Petrol prices cause owners to feel pain
The pain being felt at the petrol pump from high prices is not restricted just to motorists, said the Motor Trade Association.
The near-record price of petrol is making life increasingly difficult for many independent service station operators who are already coping with motorists frustrated by the rising price of fuel.
Many independent service station operators work on a fixed margin basis, typically around 4 to 4.5 cents a litre.
As the price of fuel has risen in recent times, so have many of their costs directly related to fuel retailing, which they have little or no control over. Working on a fixed margin basis means that the product their business is primarily based around is becoming increasingly uneconomic to sell.
This at a time when the government takes a larger amount from each litre of fuel whenever the price goes up: currently taxes and levies account for more than 90 cents of every litre of 91-octane unleaded petrol.

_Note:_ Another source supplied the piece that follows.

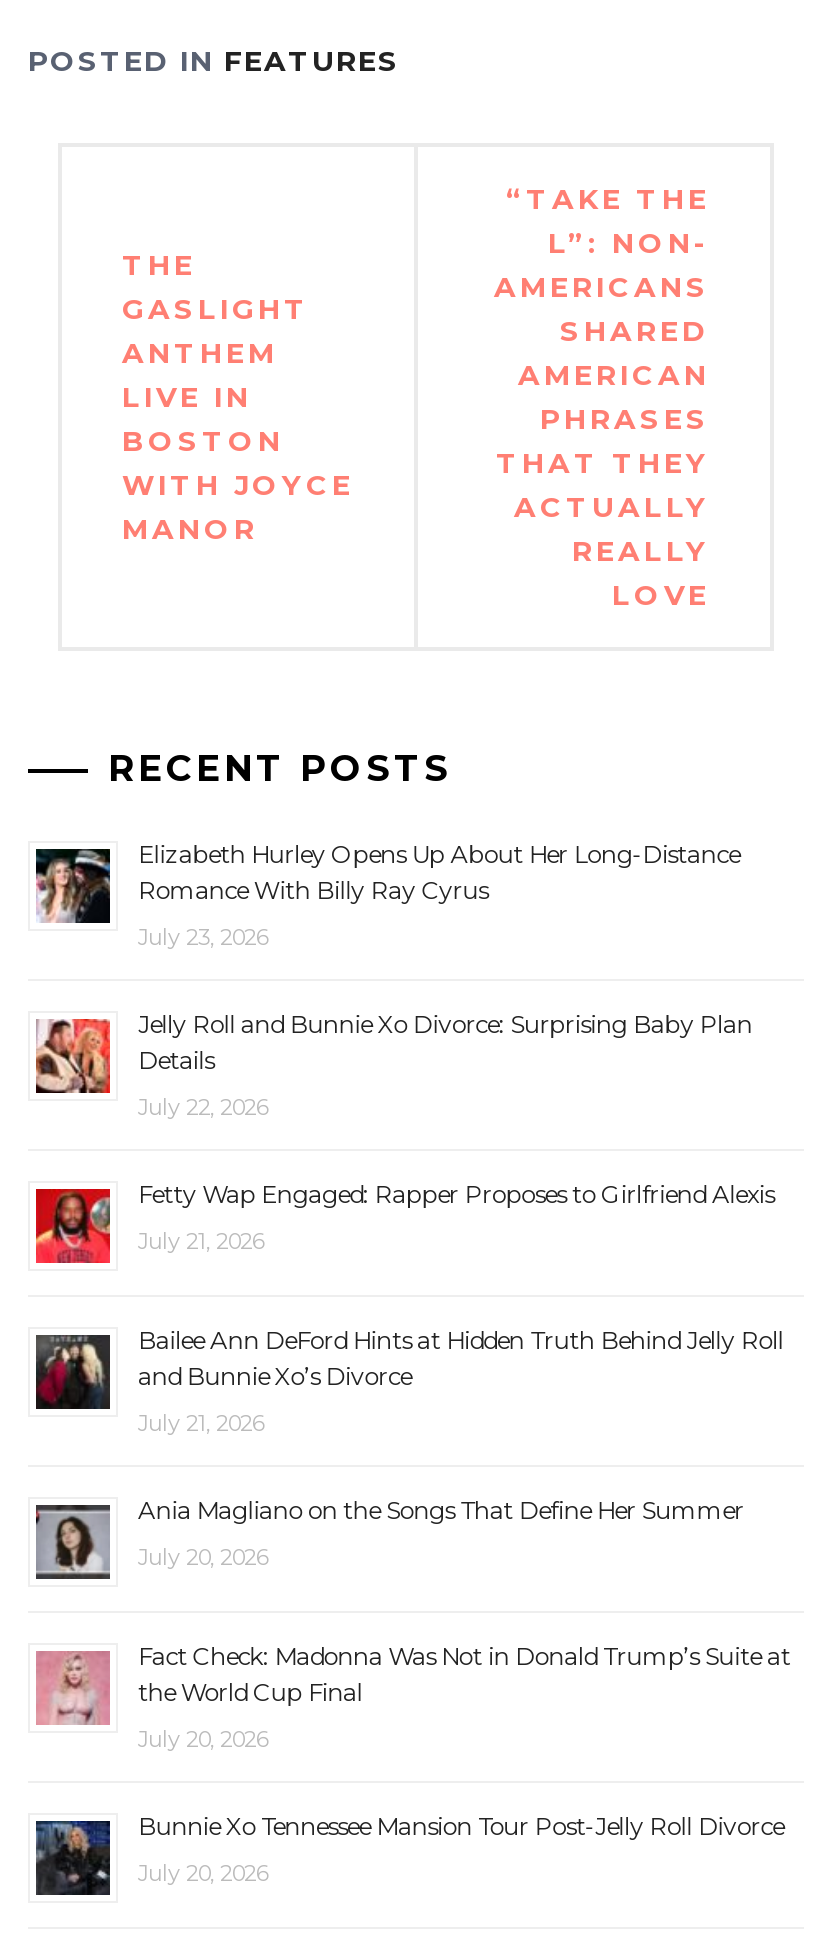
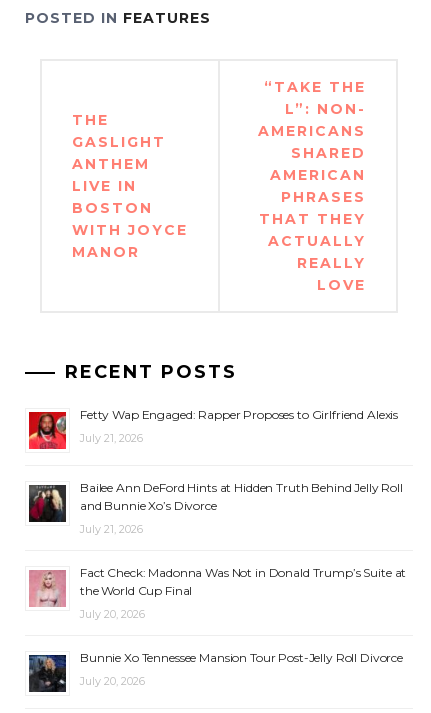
[34,839,752,1121] [image] | Elizabeth Hurley Opens Up About Her Long-Distance | Romance With Billy Ray Cyrus | July 23, 2026 | Jelly Roll and Bunnie Xo Divorce: Surprising Baby Plan | Details | July 22, 2026 -> none
[34,1017,110,1095] [image] -> none
[34,1495,744,1581] [image] | Ania Magliano on the Songs That Define Her Summer | July 20, 2026 -> none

For many operators, the current gross margin on 91 is less than 2 per cent and it is dropping with each successive price increase.
Motor Trade Association spokesman Ian Stronach said: ‘‘There aren’t that many business models that work around a fixed margin mechanism like this.
‘‘Many retailers are able to adjust and maintain margins as prices go up but for many independent service station operators this is not a choice, they are trapped with a falling margin every time the price of fuel increases.’’
Ninety-one petrol has increased by 44 cents a litre or 25 per cent since October 2010 translating to direct increases in the cost of holding fuel and processing fuel sales.
Many stations regularly receive fuel deliveries of up to 40,000 litres at a time which, based on current costs, could mean additional holding costs for the operator of more than $16,000 a load. This fuel usually has to be paid for within 48 hours of delivery, inevitably before much of it has even been retailed.
As fuel costs increase, so does the tendency for motorists to use cardbased payment facilities rather than cash.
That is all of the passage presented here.